By default, the data is fetched for all time periods available in Poloniex (day, 4h, 2h, 30m, 15m, 5m) and is stored in _data directory. One can specify the tickers and periods via command-line arguments.

# Fetches just BTC_ETH ticker data for only 3 time periods. $ ./run_fetch.py BTC_ETH --period=2h,4h,day

Note: the second and following runs won’t fetch all charts from scratch, but just the update from the last run till now.

To start training, run run_train.py script from the root directory:

# Trains all models until stopped. # The defaults: # - tickers: BTC_ETH, BTC_LTC, BTC_XRP, BTC_ZEC # - period: day # - target: high $ ./run_train.py # Trains the models for specified parameters. $ ./run_train.py --period=4h --target=low BTC_BCH

By default, the script trains all available methods (see below) with random hyper-parameters, cross-validates each model and saves the result weights if the performance is better than current average (the limit can be configured).

All models are placed to the _zoo directory (note: it is possible that early saved models will perform much worse than later ones, so you’re welcome to clean-up the models you’re definitely not interested in, because they can only spoil the final ensemble).

Note 1: specifying multiple periods and targets will force the script to train all combinations of those. Currently, the models do not reuse weights for different targets. In other words, if set —target=low,high , it will train different models particularly for low and for high .

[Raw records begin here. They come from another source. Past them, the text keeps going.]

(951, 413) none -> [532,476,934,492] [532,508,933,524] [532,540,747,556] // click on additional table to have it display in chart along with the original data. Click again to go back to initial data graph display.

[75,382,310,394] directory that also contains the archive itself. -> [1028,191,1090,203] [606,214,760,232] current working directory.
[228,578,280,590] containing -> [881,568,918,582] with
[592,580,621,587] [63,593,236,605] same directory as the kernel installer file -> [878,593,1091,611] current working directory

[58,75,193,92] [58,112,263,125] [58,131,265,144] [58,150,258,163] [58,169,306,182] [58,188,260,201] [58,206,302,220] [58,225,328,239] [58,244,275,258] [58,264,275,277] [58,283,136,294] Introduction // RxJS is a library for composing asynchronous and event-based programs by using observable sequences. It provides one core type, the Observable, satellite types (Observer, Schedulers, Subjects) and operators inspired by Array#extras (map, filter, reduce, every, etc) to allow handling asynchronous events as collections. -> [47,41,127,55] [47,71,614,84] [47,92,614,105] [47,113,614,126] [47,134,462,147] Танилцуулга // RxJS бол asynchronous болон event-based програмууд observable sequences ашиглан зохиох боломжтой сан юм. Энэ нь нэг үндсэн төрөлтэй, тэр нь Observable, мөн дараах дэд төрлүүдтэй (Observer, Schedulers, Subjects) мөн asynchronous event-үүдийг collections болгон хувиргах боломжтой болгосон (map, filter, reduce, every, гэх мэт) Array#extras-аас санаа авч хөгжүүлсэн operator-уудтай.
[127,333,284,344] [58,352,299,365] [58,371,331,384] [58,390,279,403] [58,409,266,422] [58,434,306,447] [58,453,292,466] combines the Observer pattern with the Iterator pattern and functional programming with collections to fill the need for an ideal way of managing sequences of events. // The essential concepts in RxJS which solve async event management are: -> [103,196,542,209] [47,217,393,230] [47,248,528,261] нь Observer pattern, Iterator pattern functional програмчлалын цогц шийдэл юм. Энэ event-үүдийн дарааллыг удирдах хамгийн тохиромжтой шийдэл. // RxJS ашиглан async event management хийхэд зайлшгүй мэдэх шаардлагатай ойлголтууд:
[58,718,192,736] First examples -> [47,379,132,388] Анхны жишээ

Note 2: under the hood, the models work with transformed data, in particular high , low , open , close , volume are transform to percent changes. Hence, the prediction for these columns is also percent changes.

Currently supported methods:

  • Ordinary linear model. Even though it’s very simple, as it turns out, the linear regression shows pretty good results and compliments the more complex models in the final ensemble.
  • Gradient boosting (using xgboost implementation).
  • Deep neural network (in tensorflow ).
  • Recurrent neural network: LSTM, GRU, one or multi-layered (in tensorflow as well).
  • Convolutional neural network for 1-dimensional data (in tensorflow as well).

All models take as input a window of certain size (named k ) and predict a single target value for the next time step. Example: window size k=10 means that the model accepts (x[t-10], x[t-9], . x[t-1]) array to predict x[t].target . Each of x[i] includes a number of features (open, close, volume, etc). Thus, the model takes 10 * features values in and outputs a single value — percent change for the target column.